How to complete this task: Below are entries; output exactly the lines from the one with "[188,918,244,934] 出,提前 ->" to the one with "[629,379,722,395] euthinasia ->", both included, and nothing else.

*** Material for this exercise Section Begins ***

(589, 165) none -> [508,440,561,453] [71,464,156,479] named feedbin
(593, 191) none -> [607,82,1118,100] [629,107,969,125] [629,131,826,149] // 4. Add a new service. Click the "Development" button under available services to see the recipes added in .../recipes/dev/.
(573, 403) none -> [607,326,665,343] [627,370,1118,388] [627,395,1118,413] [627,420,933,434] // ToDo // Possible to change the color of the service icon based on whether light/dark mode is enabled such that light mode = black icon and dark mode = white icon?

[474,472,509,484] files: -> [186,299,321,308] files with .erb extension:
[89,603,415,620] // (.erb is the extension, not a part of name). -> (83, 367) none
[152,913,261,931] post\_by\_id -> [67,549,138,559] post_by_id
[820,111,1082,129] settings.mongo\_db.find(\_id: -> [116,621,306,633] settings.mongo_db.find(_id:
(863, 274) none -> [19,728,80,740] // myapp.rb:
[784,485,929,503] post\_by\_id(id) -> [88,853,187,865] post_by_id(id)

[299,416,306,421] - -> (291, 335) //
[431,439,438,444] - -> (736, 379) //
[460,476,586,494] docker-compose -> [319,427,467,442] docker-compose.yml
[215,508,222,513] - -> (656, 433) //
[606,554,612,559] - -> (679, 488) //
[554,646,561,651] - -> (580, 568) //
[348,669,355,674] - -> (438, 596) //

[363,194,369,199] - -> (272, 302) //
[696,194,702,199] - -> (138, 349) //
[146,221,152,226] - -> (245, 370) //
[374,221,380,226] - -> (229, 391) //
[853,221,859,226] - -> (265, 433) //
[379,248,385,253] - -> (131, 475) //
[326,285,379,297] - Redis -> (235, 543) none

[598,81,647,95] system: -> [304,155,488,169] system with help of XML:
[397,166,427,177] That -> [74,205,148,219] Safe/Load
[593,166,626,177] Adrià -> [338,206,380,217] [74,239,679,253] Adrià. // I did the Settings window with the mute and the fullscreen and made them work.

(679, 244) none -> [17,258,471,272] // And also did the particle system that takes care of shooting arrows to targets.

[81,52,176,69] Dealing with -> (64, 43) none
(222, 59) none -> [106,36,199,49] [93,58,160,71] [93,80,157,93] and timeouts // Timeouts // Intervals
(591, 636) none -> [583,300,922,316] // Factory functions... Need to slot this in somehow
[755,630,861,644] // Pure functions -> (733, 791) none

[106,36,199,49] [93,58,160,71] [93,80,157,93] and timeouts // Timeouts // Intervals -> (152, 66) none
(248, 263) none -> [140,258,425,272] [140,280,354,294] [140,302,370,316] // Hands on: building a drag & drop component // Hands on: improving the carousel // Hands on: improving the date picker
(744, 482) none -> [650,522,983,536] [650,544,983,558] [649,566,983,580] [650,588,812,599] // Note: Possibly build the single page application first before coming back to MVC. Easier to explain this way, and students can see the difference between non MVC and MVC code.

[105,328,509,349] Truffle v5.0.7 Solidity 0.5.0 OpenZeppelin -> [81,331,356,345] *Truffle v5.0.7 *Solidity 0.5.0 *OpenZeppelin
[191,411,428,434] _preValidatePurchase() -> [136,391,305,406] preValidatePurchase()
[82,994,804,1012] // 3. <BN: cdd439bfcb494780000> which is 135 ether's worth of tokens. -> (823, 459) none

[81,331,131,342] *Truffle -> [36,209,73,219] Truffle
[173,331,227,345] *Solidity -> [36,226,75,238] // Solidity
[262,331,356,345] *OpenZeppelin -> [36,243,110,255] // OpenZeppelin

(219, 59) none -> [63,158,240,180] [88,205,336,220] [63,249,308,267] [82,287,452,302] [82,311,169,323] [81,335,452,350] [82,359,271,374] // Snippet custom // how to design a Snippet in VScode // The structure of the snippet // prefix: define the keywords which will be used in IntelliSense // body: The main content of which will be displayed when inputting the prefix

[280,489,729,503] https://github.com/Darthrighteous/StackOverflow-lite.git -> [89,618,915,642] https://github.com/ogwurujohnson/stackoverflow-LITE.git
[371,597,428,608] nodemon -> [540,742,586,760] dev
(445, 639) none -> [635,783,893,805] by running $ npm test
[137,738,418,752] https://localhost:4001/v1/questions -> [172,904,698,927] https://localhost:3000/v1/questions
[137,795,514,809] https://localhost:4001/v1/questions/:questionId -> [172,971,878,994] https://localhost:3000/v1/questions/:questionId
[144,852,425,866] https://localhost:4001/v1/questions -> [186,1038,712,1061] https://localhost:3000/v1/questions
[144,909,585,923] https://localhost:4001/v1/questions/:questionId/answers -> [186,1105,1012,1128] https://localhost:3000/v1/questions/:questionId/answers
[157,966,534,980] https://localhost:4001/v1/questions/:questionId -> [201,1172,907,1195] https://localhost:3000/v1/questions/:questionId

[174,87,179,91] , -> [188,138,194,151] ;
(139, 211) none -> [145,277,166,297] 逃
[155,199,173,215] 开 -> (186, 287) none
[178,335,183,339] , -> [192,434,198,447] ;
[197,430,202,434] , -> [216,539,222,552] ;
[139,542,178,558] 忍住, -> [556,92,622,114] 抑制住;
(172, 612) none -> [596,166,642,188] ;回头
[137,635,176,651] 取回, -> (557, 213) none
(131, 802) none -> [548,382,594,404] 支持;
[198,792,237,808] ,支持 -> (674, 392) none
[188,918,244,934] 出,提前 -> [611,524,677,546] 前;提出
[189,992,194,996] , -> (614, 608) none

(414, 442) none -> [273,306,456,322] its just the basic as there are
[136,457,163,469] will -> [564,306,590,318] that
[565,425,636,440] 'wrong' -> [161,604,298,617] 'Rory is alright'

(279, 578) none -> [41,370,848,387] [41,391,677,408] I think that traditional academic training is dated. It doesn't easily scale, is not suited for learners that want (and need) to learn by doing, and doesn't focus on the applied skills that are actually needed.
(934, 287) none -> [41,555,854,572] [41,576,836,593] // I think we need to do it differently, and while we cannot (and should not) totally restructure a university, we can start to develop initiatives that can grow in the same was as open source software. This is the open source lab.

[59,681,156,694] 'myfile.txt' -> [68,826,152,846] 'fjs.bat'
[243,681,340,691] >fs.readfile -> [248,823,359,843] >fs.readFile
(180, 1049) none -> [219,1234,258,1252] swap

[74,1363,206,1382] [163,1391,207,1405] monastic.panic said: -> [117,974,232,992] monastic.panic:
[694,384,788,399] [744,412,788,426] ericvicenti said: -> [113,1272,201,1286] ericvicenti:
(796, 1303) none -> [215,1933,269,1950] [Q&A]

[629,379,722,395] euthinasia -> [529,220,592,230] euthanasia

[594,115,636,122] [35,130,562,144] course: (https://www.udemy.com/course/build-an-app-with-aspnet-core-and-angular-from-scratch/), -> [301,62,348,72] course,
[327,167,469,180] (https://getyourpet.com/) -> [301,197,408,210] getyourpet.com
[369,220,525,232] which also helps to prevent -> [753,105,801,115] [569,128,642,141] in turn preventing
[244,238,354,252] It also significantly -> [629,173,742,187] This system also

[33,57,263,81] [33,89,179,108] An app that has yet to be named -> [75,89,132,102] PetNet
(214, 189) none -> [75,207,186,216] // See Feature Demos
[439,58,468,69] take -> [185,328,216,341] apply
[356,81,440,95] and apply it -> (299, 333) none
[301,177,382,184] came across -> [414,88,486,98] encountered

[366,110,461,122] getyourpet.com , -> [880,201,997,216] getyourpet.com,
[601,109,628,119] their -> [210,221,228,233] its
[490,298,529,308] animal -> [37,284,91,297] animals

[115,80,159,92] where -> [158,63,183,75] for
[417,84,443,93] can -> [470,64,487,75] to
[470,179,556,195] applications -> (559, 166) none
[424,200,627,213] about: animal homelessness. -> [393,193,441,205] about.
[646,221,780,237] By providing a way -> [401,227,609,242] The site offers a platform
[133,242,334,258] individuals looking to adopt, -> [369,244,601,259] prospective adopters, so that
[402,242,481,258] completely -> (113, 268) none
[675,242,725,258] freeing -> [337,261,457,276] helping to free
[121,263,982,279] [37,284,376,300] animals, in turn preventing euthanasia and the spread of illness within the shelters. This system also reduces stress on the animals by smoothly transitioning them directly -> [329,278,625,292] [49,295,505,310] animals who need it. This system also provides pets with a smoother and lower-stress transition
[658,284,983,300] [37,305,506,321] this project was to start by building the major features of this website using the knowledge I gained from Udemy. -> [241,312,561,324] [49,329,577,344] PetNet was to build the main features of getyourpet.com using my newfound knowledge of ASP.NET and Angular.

*** Material for this exercise Section Ends ***

The completed task:
[188,918,244,934] 出,提前 -> [611,524,677,546] 前;提出
[189,992,194,996] , -> (614, 608) none

(414, 442) none -> [273,306,456,322] its just the basic as there are
[136,457,163,469] will -> [564,306,590,318] that
[565,425,636,440] 'wrong' -> [161,604,298,617] 'Rory is alright'

(279, 578) none -> [41,370,848,387] [41,391,677,408] I think that traditional academic training is dated. It doesn't easily scale, is not suited for learners that want (and need) to learn by doing, and doesn't focus on the applied skills that are actually needed.
(934, 287) none -> [41,555,854,572] [41,576,836,593] // I think we need to do it differently, and while we cannot (and should not) totally restructure a university, we can start to develop initiatives that can grow in the same was as open source software. This is the open source lab.

[59,681,156,694] 'myfile.txt' -> [68,826,152,846] 'fjs.bat'
[243,681,340,691] >fs.readfile -> [248,823,359,843] >fs.readFile
(180, 1049) none -> [219,1234,258,1252] swap

[74,1363,206,1382] [163,1391,207,1405] monastic.panic said: -> [117,974,232,992] monastic.panic:
[694,384,788,399] [744,412,788,426] ericvicenti said: -> [113,1272,201,1286] ericvicenti:
(796, 1303) none -> [215,1933,269,1950] [Q&A]

[629,379,722,395] euthinasia -> [529,220,592,230] euthanasia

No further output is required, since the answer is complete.